Data entries:
┄┄┄┄┄┄

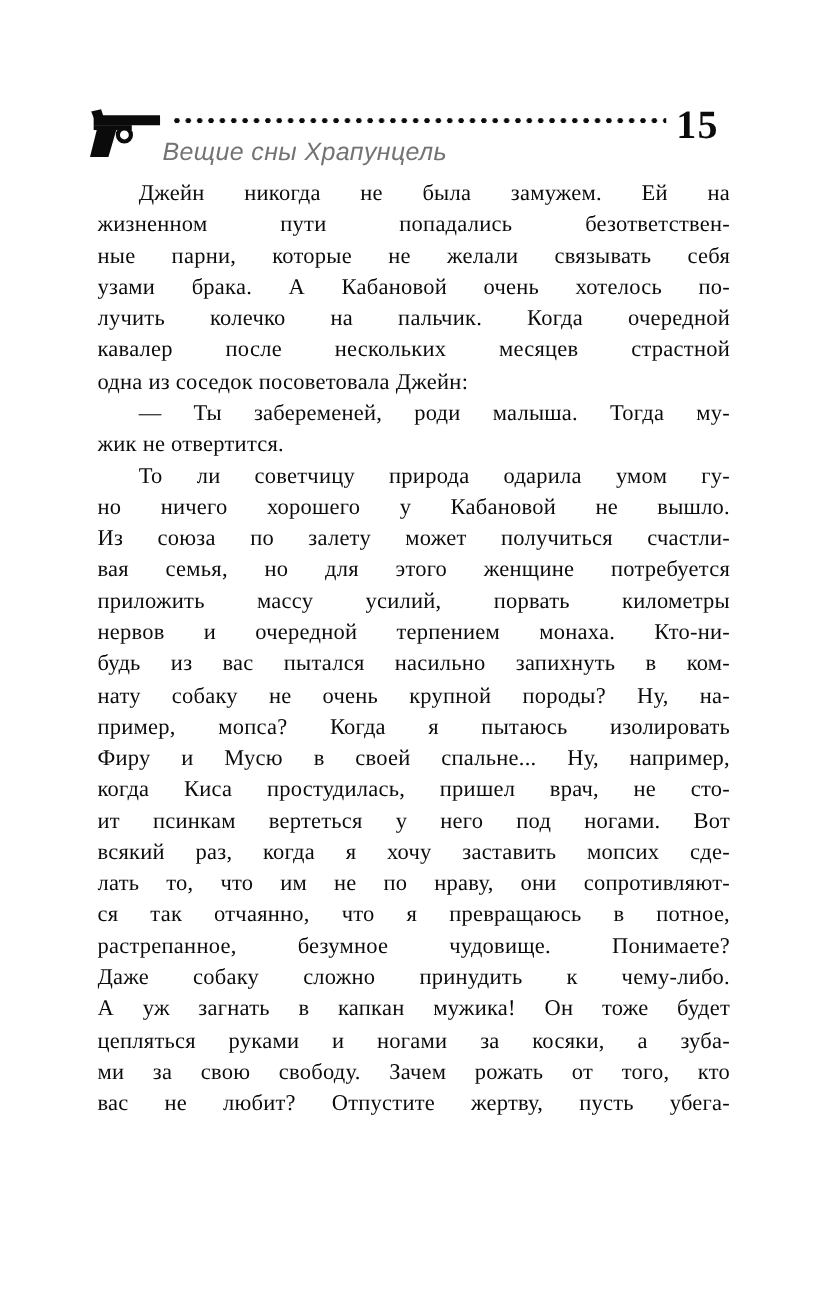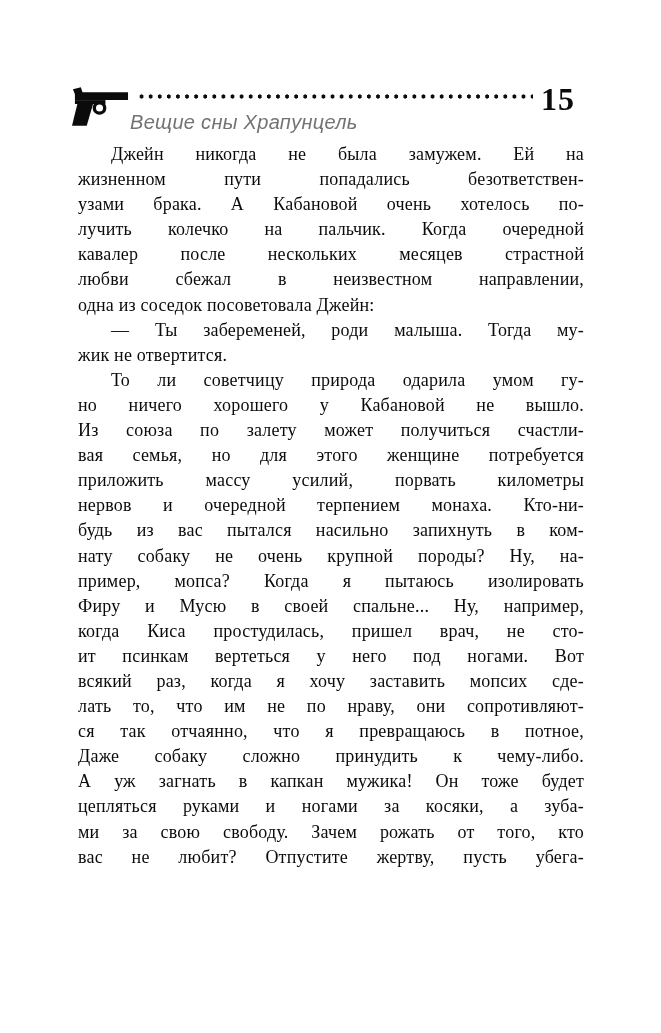--- a/index.html
+++ b/index.html
@@ -98,24 +98,24 @@
 
     <div class="hdr-num">15</div>
 
     <div class="hdr-title">Вещие сны Храпунцель</div>
   </div>
 
   <div class="body-text">
       <div>
         <div class="line indent">Джейн никогда не была замужем. Ей на</div>
         <div class="line">жизненном пути попадались безответствен-</div>
+        <div class="line">ные парни, которые не желали связывать себя</div>
         <div class="line">узами брака. А Кабановой очень хотелось по-</div>
         <div class="line">лучить колечко на пальчик. Когда очередной</div>
         <div class="line">кавалер после нескольких месяцев страстной</div>
-        <div class="line">любви сбежал в неизвестном направлении,</div>
         <div class="line nolast">одна из соседок посоветовала Джейн:</div>
       </div>
       <div>
         <div class="line indent">— Ты забеременей, роди малыша. Тогда му-</div>
         <div class="line nolast">жик не отвертится.</div>
       </div>
       <div>
         <div class="line indent">То ли советчицу природа одарила умом гу-</div>
         <div class="line">но ничего хорошего у Кабановой не вышло.</div>
         <div class="line">Из союза по залету может получиться счастли-</div>
@@ -124,20 +124,21 @@
         <div class="line">нервов и очередной терпением монаха. Кто-ни-</div>
         <div class="line">будь из вас пытался насильно запихнуть в ком-</div>
         <div class="line">нату собаку не очень крупной породы? Ну, на-</div>
         <div class="line">пример, мопса? Когда я пытаюсь изолировать</div>
         <div class="line">Фиру и Мусю в своей спальне... Ну, например,</div>
         <div class="line">когда Киса простудилась, пришел врач, не сто-</div>
         <div class="line">ит псинкам вертеться у него под ногами. Вот</div>
         <div class="line">всякий раз, когда я хочу заставить мопсих сде-</div>
         <div class="line">лать то, что им не по нраву, они сопротивляют-</div>
         <div class="line">ся так отчаянно, что я превращаюсь в потное,</div>
+        <div class="line">растрепанное, безумное чудовище. Понимаете?</div>
         <div class="line">Даже собаку сложно принудить к чему-либо.</div>
         <div class="line">А уж загнать в капкан мужика! Он тоже будет</div>
         <div class="line">цепляться руками и ногами за косяки, а зуба-</div>
         <div class="line">ми за свою свободу. Зачем рожать от того, кто</div>
         <div class="line">вас не любит? Отпустите жертву, пусть убега-</div>
       </div>
     </div>
 
 </div>
 

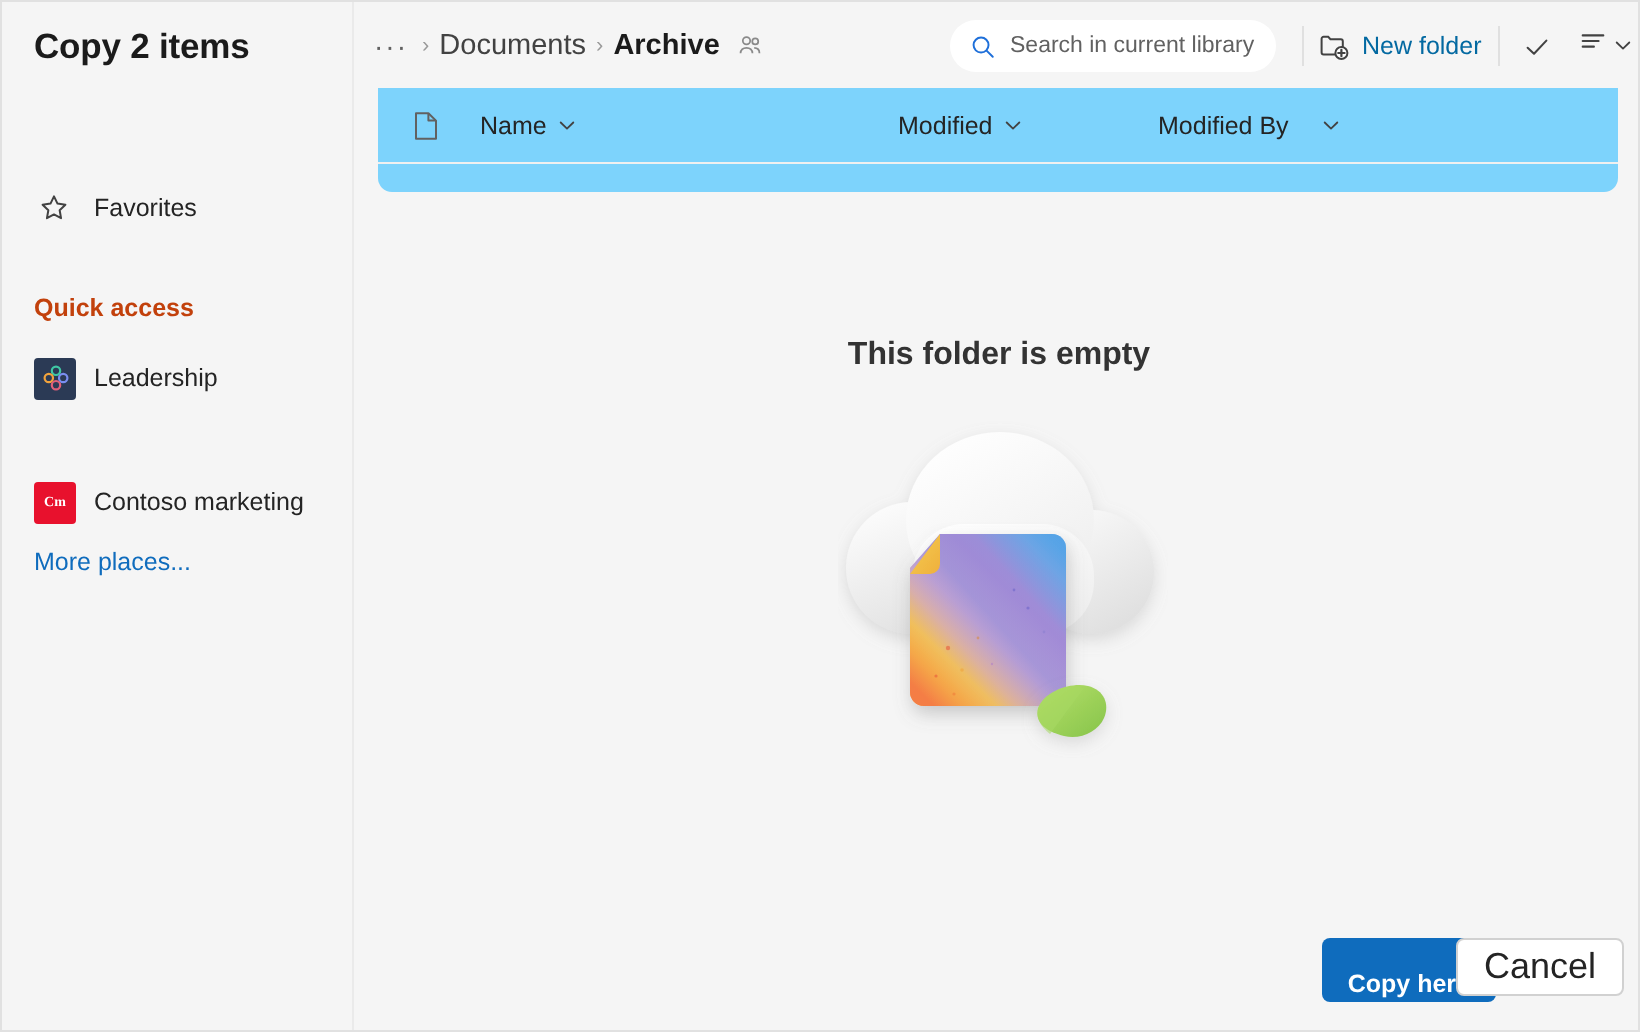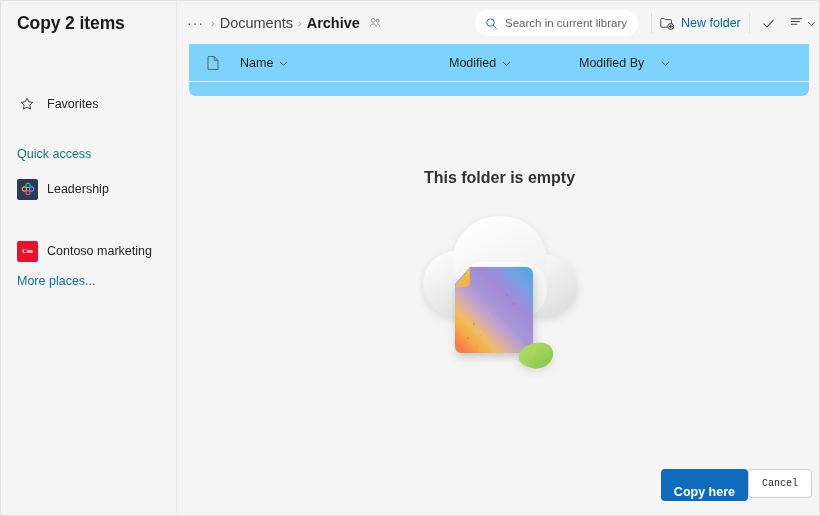--- a/index.html
+++ b/index.html
@@ -66,22 +66,22 @@
     white-space: nowrap;
   }
 
   #nav-myfiles { top: 58px; }
   #nav-favorites { top: 89px; }
 
   #quick-access-header {
     position: absolute;
     left: 16px; top: 146px;
     font-size: 12.5px;
-    font-weight: normal;
-    color: #0f766e;
+    font-weight: bold;
+    color: #c2410c;
   }
 
   .qa-item {
     position: absolute;
     left: 8px;
     width: 162px;
     height: 28px;
     display: flex;
     align-items: center;
     padding-left: 8px;
@@ -334,22 +334,22 @@
   #btn-cancel {
     position: absolute;
     right: 9px; top: 6px;
     height: 29px;
     min-width: 58px;
     padding: 0 13px;
     background: #ffffff;
     color: #242424;
     border: 1px solid #d1d1d1;
     border-radius: 4px;
-    font-family: Liberation Mono, monospace;
-    font-size: 10px;
+    font-family: Liberation Sans, sans-serif;
+    font-size: 18px;
     cursor: pointer;
   }
 </style>
 </head>
 <body>
 
 <div id="app">
 
   <div id="sidebar">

┄┄┄┄┄┄

### What is being asked
Find the lines in the entries above where "Джейн" occurs, and copy each of them.

### Exercise solution
         <div class="line indent">Джейн никогда не была замужем. Ей на</div>
         <div class="line nolast">одна из соседок посоветовала Джейн:</div>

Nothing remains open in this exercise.